Black and brown children learn very early on that
perceptions of race and criminality are intimately connected. In high school when my friends and I found ourselves
at the business end of Inglewood PD officers’ rifles because someone in our car
“looked” like a burglary suspect, it was a rite of passage initiation. The killing of African American teenager Trayvon
Martin was a lightening rod because American youth of color saw the failure to
bring his killer to justice as symptomatic of the devaluation of their lives. Guilty until proven innocent, youth of color
never have the privilege of being universally perceived as the “nice” boy (as
Lanza has been described) or girl next door that wouldn’t hurt a fly.
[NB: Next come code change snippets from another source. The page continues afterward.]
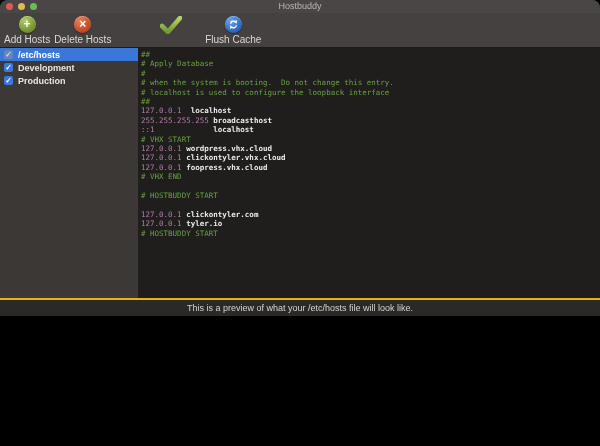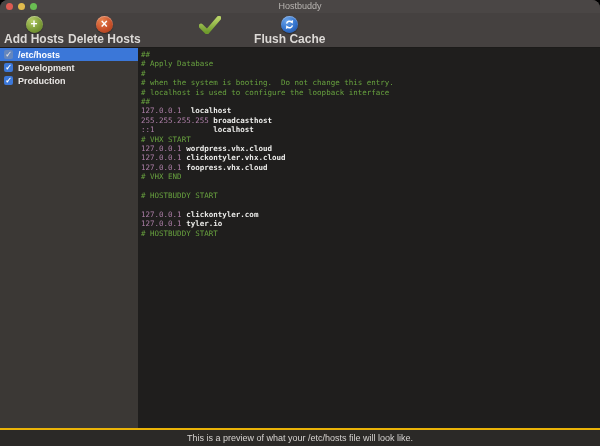--- a/index.html
+++ b/index.html
@@ -1,40 +1,40 @@
 <!DOCTYPE html>
 <html style="--sel-blue: #3b77d8; --cb-blue: #3c78d9; --comment: #68a23f; --ip: #ad7fa8; --host: #ececea;"><head>
 <meta charset="utf-8">
 <style>
   * { margin:0; padding:0; box-sizing:border-box; }
   html,body { width:600px; height:446px; overflow:hidden; background:#000; }
   body { font-family:"Liberation Sans", sans-serif; }
 
-  .window { width:600px; height:446px; display:flex; flex-direction:column;
+  .window { width:600px; height:316px; display:flex; flex-direction:column;
             border-radius:8px 8px 0 0; overflow:hidden; background:#454140; }
 
   
   .titlebar { height:13px; position:relative; background:#4a4645; flex:none; }
   .traffic { position:absolute; left:6px; top:3px; display:flex; gap:5px; }
   .tl { width:7px; height:7px; border-radius:50%; display:inline-block; }
   .tl.red    { background:#dd5b52; }
   .tl.yellow { background:#e0bb4d; }
   .tl.green  { background:#69bd52; }
   .wtitle { text-align:center; font-size:9px; line-height:13px; color:#b9b5b2; }
 
   
   .toolbar { height:35px; background:#454140; flex:none; display:flex;
              align-items:flex-start; padding:1px 0 0 4px;
              border-bottom:1px solid #1c1b1a; }
   .tbtn { display:flex; flex-direction:column; align-items:center; cursor:default; }
   .tbtn:nth-child(2) { margin-left:4px; }
   .tbtn:nth-child(3) { margin-left:26px;gap:14px; }
   .tbtn:nth-child(4) { }
   .ticon { height:21px; display:flex; align-items:center; justify-content:center; }
-  .tlabel { font-size:12px; color:#dcd9d6; line-height:9px; white-space:nowrap;font-weight:bold; }
+  .tlabel { font-size:10px; color:#dcd9d6; line-height:9px; white-space:nowrap; }
   .sphere { width:17px; height:17px; border-radius:50%; display:flex;
             align-items:center; justify-content:center;
             box-shadow:inset 0 1px 1px rgba(255,255,255,.35), 0 1px 1px rgba(0,0,0,.4); }
   .sp-green { background:radial-gradient(circle at 35% 28%, #b4cc66, #7d9c38 55%, #5a7a24); }
   .sp-red   { background:radial-gradient(circle at 35% 28%, #e8834f, #c9512a 55%, #9e3a16); }
   .sp-blue  { background:radial-gradient(circle at 35% 28%, #6aa4ea, #3272cc 55%, #1f4a97); }
   .glyph { color:#fff; font-weight:bold; font-size:12px; line-height:15px; }
 
   
   .content { flex:1; display:flex; min-height:0; }

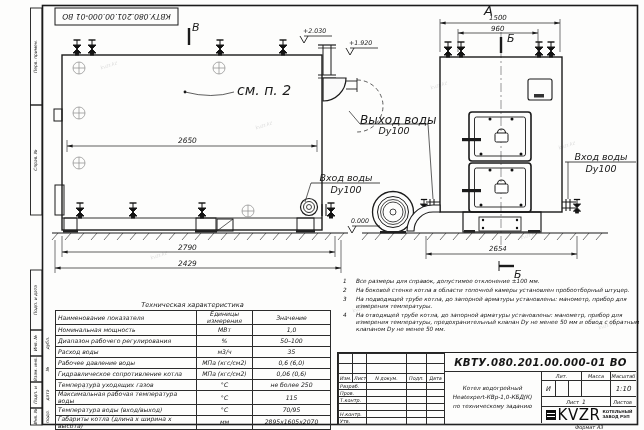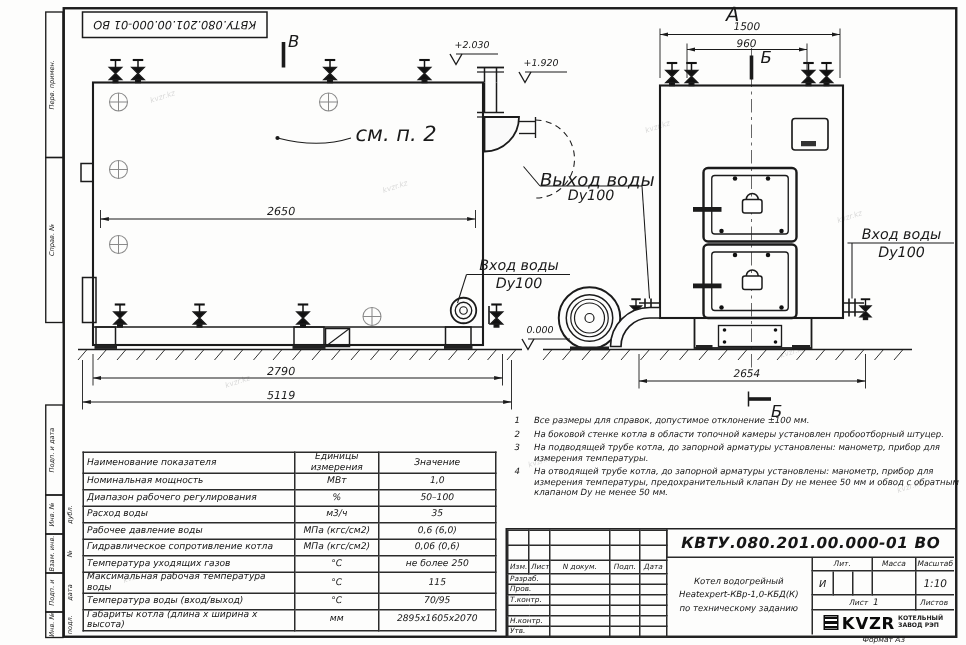--- a/index.html
+++ b/index.html
@@ -38,21 +38,21 @@
         font-style:italic;font-weight:600;letter-spacing:.4px;box-sizing:border-box;}
   .namecell{position:absolute;left:106px;top:19px;width:97px;height:51px;box-sizing:border-box;
             display:flex;flex-direction:column;justify-content:center;text-align:center;
             font-size:5.7px;font-style:italic;line-height:1.55;}
   .rs{position:absolute;box-sizing:border-box;border-left:.9px solid #2b2b2b;border-bottom:.9px solid #2b2b2b;
       font-size:5px;font-style:italic;text-align:center;overflow:hidden;}
   .logo{position:absolute;left:203px;top:54px;width:95px;height:16px;border-left:.9px solid #2b2b2b;
         box-sizing:border-box;display:flex;align-items:center;justify-content:center;gap:2px;}
   .logo-icon{width:10px;height:10px;border:1px solid #0c0c0c;box-sizing:border-box;
              background:repeating-linear-gradient(#0c0c0c 0 1.6px,#fff 1.6px 3.1px);}
-  .logo-kvzr{font-weight:bold;font-size:11px;letter-spacing:.5px;color:#0a0a0a;}
+  .logo-kvzr{font-weight:normal;font-size:15px;letter-spacing:.5px;color:#0a0a0a;}
   .logo-org{font-size:4.1px;font-weight:bold;line-height:1.2;text-align:left;color:#222;}
   
   .notes{position:absolute;left:343px;top:278px;width:297px;}
   .note{display:flex;font-size:5.7px;font-style:italic;line-height:1.28;margin-bottom:1.5px;}
   .note .n{width:13px;flex:none;}
 </style>
 </head>
 <body>
 
 <div class="sheet">
@@ -280,21 +280,21 @@
   <div class="t" style="left:514px;top:269px;font-size:11px">Б</div>
 
   <div class="t" style="left:303px;top:27.5px;font-size:6.3px">+2.030</div>
   <div class="t" style="left:349px;top:39.5px;font-size:6.3px">+1.920</div>
   <div class="t" style="left:351px;top:217.5px;font-size:6.3px">0.000</div>
 
   <div class="t" style="left:237px;top:83px;font-size:14px">см. п. 2</div>
 
   <div class="t" style="left:178px;top:137px;font-size:7.4px">2650</div>
   <div class="t" style="left:178px;top:243.5px;font-size:7.4px">2790</div>
-  <div class="t" style="left:178px;top:259.5px;font-size:7.4px">5119</div>
+  <div class="t" style="left:178px;top:259.5px;font-size:7.4px">2429</div>
   <div class="t" style="left:489px;top:14.5px;font-size:7px">1500</div>
   <div class="t" style="left:491px;top:25.5px;font-size:7px">960</div>
   <div class="t" style="left:489px;top:245.5px;font-size:7px">2654</div>
 
   <div class="t ctr" style="left:360px;top:114px;width:68px;font-size:12px">Выход воды</div>
   <div class="t ctr" style="left:360px;top:126px;width:68px;font-size:9.5px">Dy100</div>
   <div class="t ctr" style="left:311px;top:172.5px;width:70px;font-size:9.5px">Вход воды</div>
   <div class="t ctr" style="left:311px;top:185px;width:70px;font-size:9.5px">Dy100</div>
   <div class="t ctr" style="left:565px;top:151.5px;width:72px;font-size:9.5px">Вход воды</div>
   <div class="t ctr" style="left:565px;top:164px;width:72px;font-size:9.5px">Dy100</div>
@@ -320,20 +320,21 @@
       <span class="n">3</span>
       <span>На подводящей трубе котла, до запорной арматуры установлены: манометр, прибор для измерения температуры.</span>
     </div>
     <div class="note">
       <span class="n">4</span>
       <span>На отводящей трубе котла, до запорной арматуры установлены: манометр, прибор для измерения температуры, предохранительный клапан Dy не менее 50 мм и обвод с обратным клапаном Dy не менее 50 мм.</span>
     </div>
   </div>
 
   <div class="ttwrap">
+    <div class="tttitle">Техническая характеристика</div>
     <table class="tt">
       <colgroup>
           <col style="width:141px">
           <col style="width:56px">
           <col style="width:78px">
         </colgroup>
       <tbody>
           <tr class="hd">
         <td>Наименование показателя</td>
         <td class="c" style="white-space:normal;line-height:1.1">Единицы измерения</td>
According to a 2010 Blair-Rockefeller survey, many whites in
post-racial America believe that blacks and Latinos are more lazy,
unintelligent, and untrustworthy than either whites or Asians. If white Middle
America views people of color as not having “white” values and “white” aptitude
levels, then it’s no mystery why mainstream media pathologize people of color
as naturally criminal and violent. Black
criminality can be boiled down to a rancid stew of shiftlessness, absentee
fatherhood, and irresponsible motherhood.
Latino criminality stems from too much babymaking and gangbanging. But like the moribund immigrant urban jungle
of 19th social reformer Jacob
Riis’ nightmares, it’s the “inner city” that’s the guilty co-defendant.
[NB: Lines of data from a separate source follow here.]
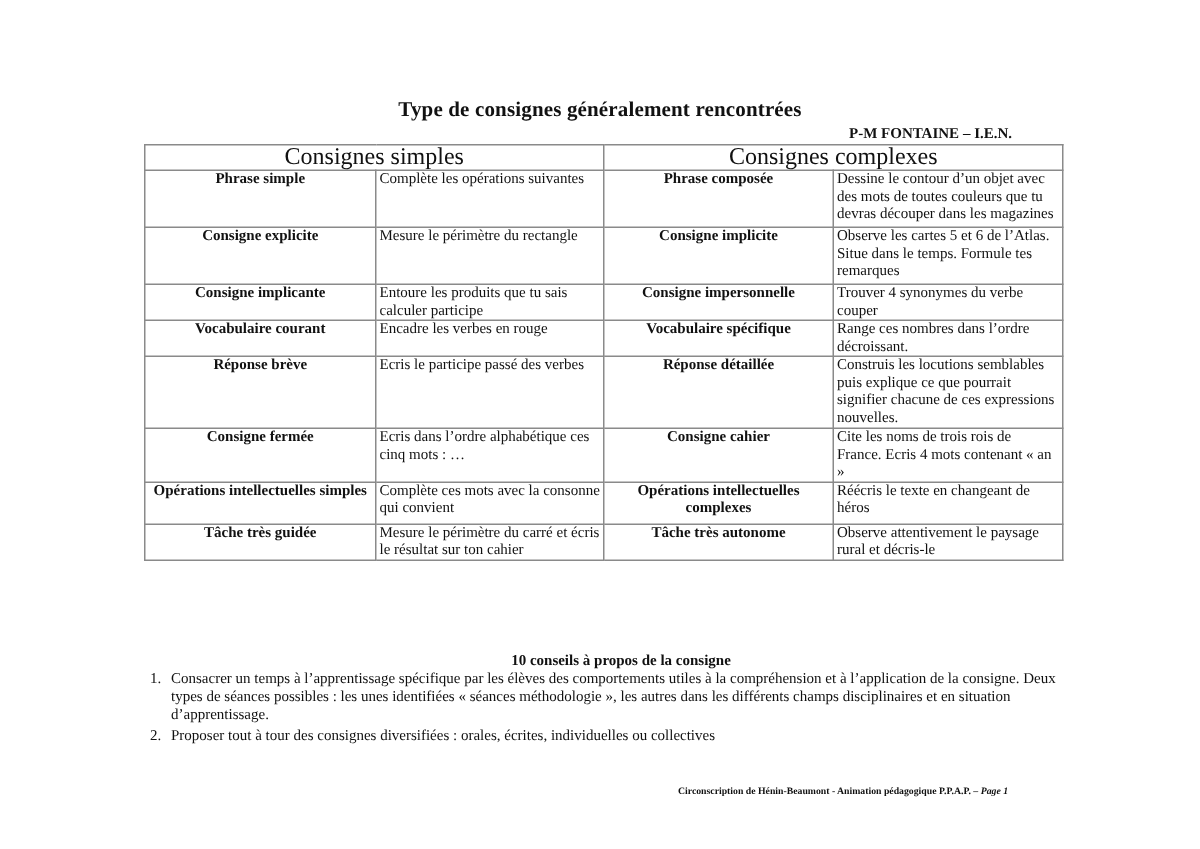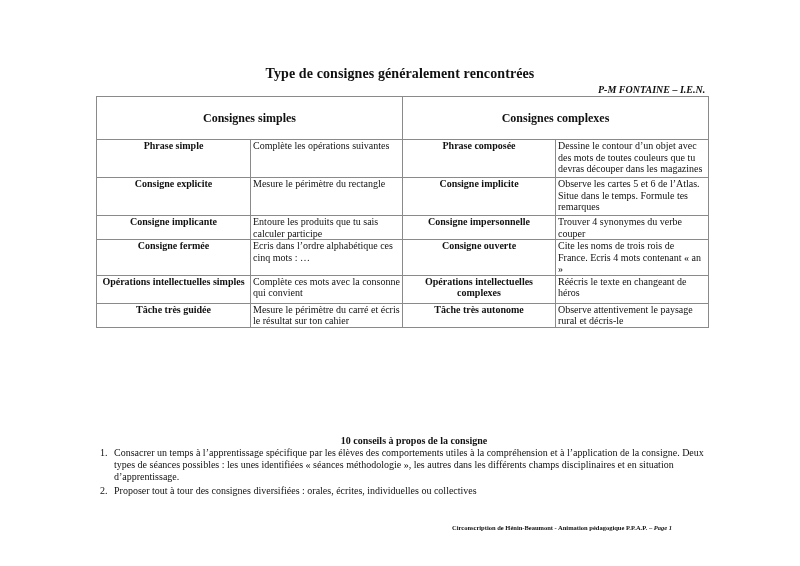--- a/index.html
+++ b/index.html
@@ -1,24 +1,24 @@
 <!DOCTYPE html>
 <html><head>
 <meta charset="utf-8">
 <style>
   html, body { margin:0; padding:0; background:#ffffff; }
   body { width:800px; height:566px; position:relative; overflow:hidden;
          font-family:"Liberation Serif", serif; color:#111; }
   .title { position:absolute; left:0; width:800px; top:66px; text-align:center;
            font-weight:bold; font-size:14px; letter-spacing:0.1px; }
-  .author { position:absolute; left:598px; top:84px; font-weight:bold; font-style:italic; font-size:10px; }
+  .author { position:absolute; left:566px; top:84px; font-weight:bold; font-size:10px; }
   table.grid { position:absolute; left:96px; top:96px; width:612px; border-collapse:collapse;
                table-layout:fixed; }
   table.grid td, table.grid th { border:1px solid #8a8a8a; padding:0 2px; font-size:10px; line-height:11.5px; vertical-align:top; }
-  table.grid th { font-size:12px; font-weight:bold; text-align:center; line-height:16px; padding:13px; }
+  table.grid th { font-size:16px; font-weight:normal; text-align:center; line-height:16px; padding:0; }
   td.label { font-weight:bold; text-align:center; vertical-align:middle; }
   td.ex { text-align:left; }
   .sec-title { position:absolute; top:435px; left:0; width:800px; text-align:center; font-weight:bold; font-size:10px;margin-left:14px; }
   .advice { position:absolute; left:100px; width:620px; font-size:10px; line-height:12px; }
   .advice .num { position:absolute; left:0; top:0; }
   .advice .txt { margin-left:14px; }
   .footer { position:absolute; left:452px; top:524px; font-size:6.5px; font-weight:bold; }
   .footer i { font-weight:bold; }
 </style>
 </head>
@@ -52,24 +52,36 @@
         <td class="ex">Mesure le périmètre du rectangle</td>
         <td class="label">Consigne implicite</td>
         <td class="ex">Observe les cartes 5 et 6 de l’Atlas. Situe dans le temps. Formule tes remarques</td>
       </tr>
       <tr style="height: 24px; padding-left: 14px;">
         <td class="label">Consigne implicante</td>
         <td class="ex">Entoure les produits que tu sais calculer participe</td>
         <td class="label">Consigne impersonnelle</td>
         <td class="ex">Trouver 4 synonymes du verbe couper</td>
       </tr>
+      <tr style="height: 24px;">
+        <td class="label">Vocabulaire courant</td>
+        <td class="ex">Encadre les verbes en rouge</td>
+        <td class="label">Vocabulaire spécifique</td>
+        <td class="ex">Range ces nombres dans l’ordre décroissant.</td>
+      </tr>
+      <tr style="height: 48px;">
+        <td class="label">Réponse brève</td>
+        <td class="ex">Ecris le participe passé des verbes</td>
+        <td class="label">Réponse détaillée</td>
+        <td class="ex">Construis les locutions semblables puis explique ce que pourrait signifier chacune de ces expressions nouvelles.</td>
+      </tr>
       <tr style="height: 26px;">
         <td class="label">Consigne fermée</td>
         <td class="ex">Ecris dans l’ordre alphabétique ces cinq mots : …</td>
-        <td class="label">Consigne ouverte</td>
+        <td class="label">Consigne cahier</td>
         <td class="ex">Cite les noms de trois rois de France. Ecris 4 mots contenant « an »</td>
       </tr>
       <tr style="height: 28px;">
         <td class="label">Opérations intellectuelles simples</td>
         <td class="ex">Complète ces mots avec la consonne qui convient</td>
         <td class="label">Opérations intellectuelles complexes</td>
         <td class="ex">Réécris le texte en changeant de héros</td>
       </tr>
       <tr style="height: 24px;">
         <td class="label">Tâche très guidée</td>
Nonetheless, mass murder in an urban context is rare
and mass shootings in schools of color are virtually unheard of. Homicide is a leading cause of death for young
African American men. But contrary to
the rap stereotype of Glock-toting men of color, an overwhelming majority of
people of color are pro-gun control,
while the majority of the white electorate is not. The high school assailants in the Littleton,
Colorado, the Jonesboro, Arkansas; and Santee, California shootings were steeped
in a NRA besotted gun culture that fetishizes readily available firearms as the
ultimate medium for violent white masculinity.
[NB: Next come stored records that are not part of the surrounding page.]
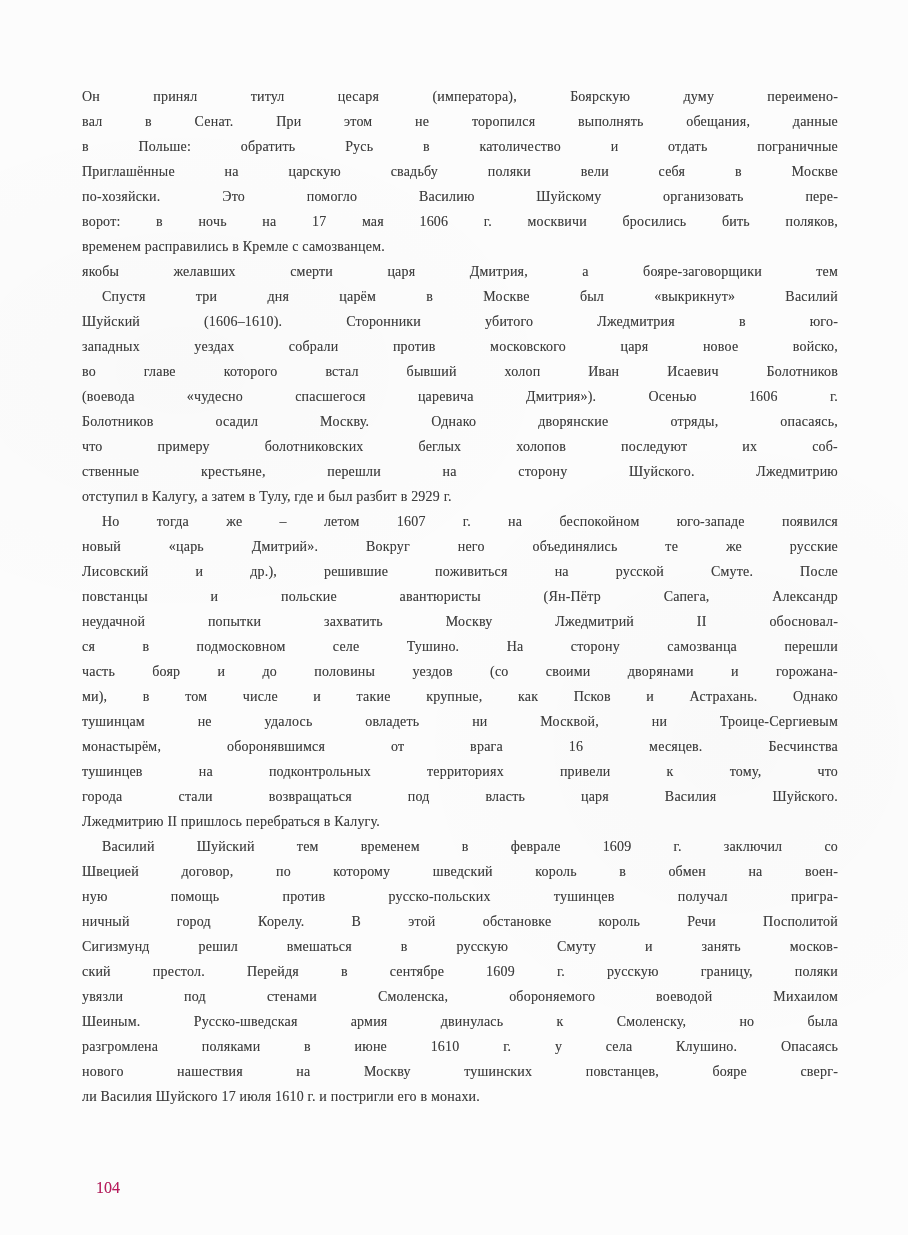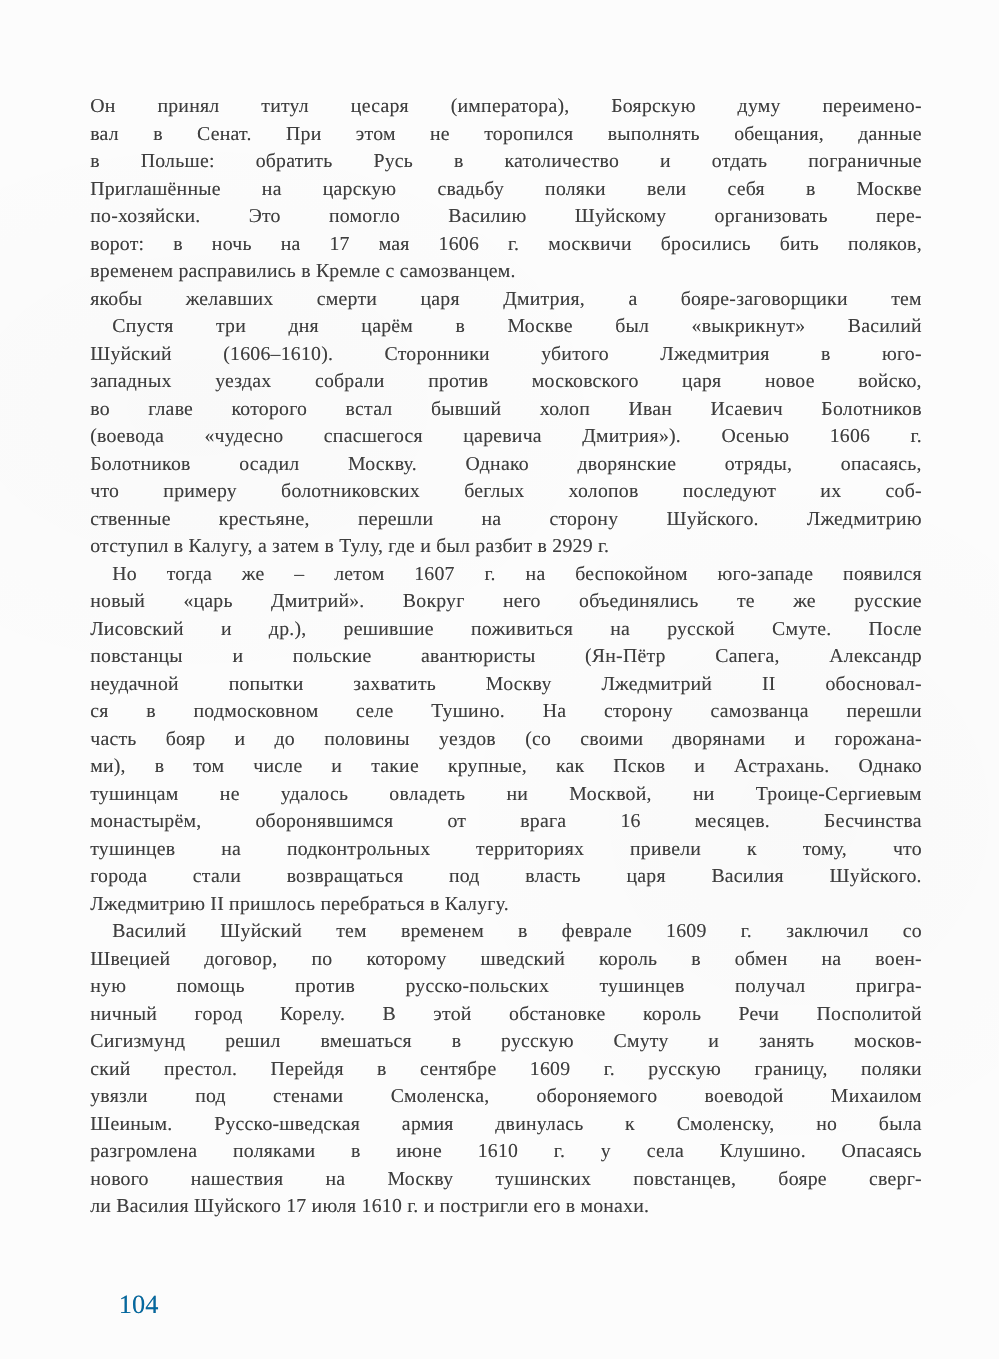--- a/index.html
+++ b/index.html
@@ -19,21 +19,21 @@
   }
   .page {
     position: absolute;
     inset: 0;
   }
   .text-block {
     position: absolute;
     left: 82px;
     top: 84px;
     width: 756px;
-    font-size: 18px;
+    font-size: 14px;
     line-height: 25px;
     color: #3e3e3e;
     text-shadow: 0 0 0.6px rgba(62,62,62,0.45);
     letter-spacing: 0.2px;
   }
   .para {
     margin: 0;
     padding: 0;
   }
   .line {
@@ -46,25 +46,24 @@
   .line.last {
     text-align-last: left;
   }
   .para.indent .line:first-child {
     text-indent: 20px;
   }
   .page-number {
     position: absolute;
     left: 96px;
     top: 1175px;
-    font-size: 24px;
+    font-size: 16px;
     line-height: 25px;
-    color: #0369a1;
+    color: #be185d;
     text-shadow: 0 0 0.6px rgba(62,62,62,0.4);
-    margin-left: 12px;
   }
 </style>
 </head>
 <body>
 
 <div class="page">
   <main class="text-block" id="text-block">
       <p class="para">
         <span class="line">Он принял титул цесаря (императора), Боярскую думу переимено-</span>
         <span class="line">вал в Сенат. При этом не торопился выполнять обещания, данные</span>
However, these youth were instantly transformed into
symbols of troubled, tragically “misunderstood” teens. National conversations about the perils of
bullying dominated the airwaves. It was accepted
that these tragic figures were “our boys,” our recklessly wasted youth. It was conventional wisdom that preventive mental
health resources could have minimized their inner turmoil. As the bloggers Three Sonorans note in their piece,
“White Privilege and Mass Murder in America,” “whenever white men commit mass
murders it is just a freak isolated incident, but when we look at other crime
statistics for minorities the reason given is that it is something innate to
their culture, to their family. It is those
people.”
With Columbine there was tacit understanding that
these boys’ acts were symptomatic of a potentially imperiled national heritage. Conversely, any time violence erupts in a black
or Latino context it’s a racial indictment, an indictment of a community, not a reflection on the rogue
acts of lost boys from salt of the earth homes.
As my students and I left the Science center, bracing
for more news about the scope of the attack, it was clear that the tragedy
would dominate the news for weeks to come.
The senseless slaughter of children from the “perfect” town may finally prompt
serious bipartisan legislation to curb the barbaric gun lobby. But it will not
prompt analysis of the violent masculinity at the heart of whiteness. And if any of these nice white boy shooters had
been black the national sentiment would have echoed the biting comment made by
my student Jamion: “Send those niggers back to Africa.”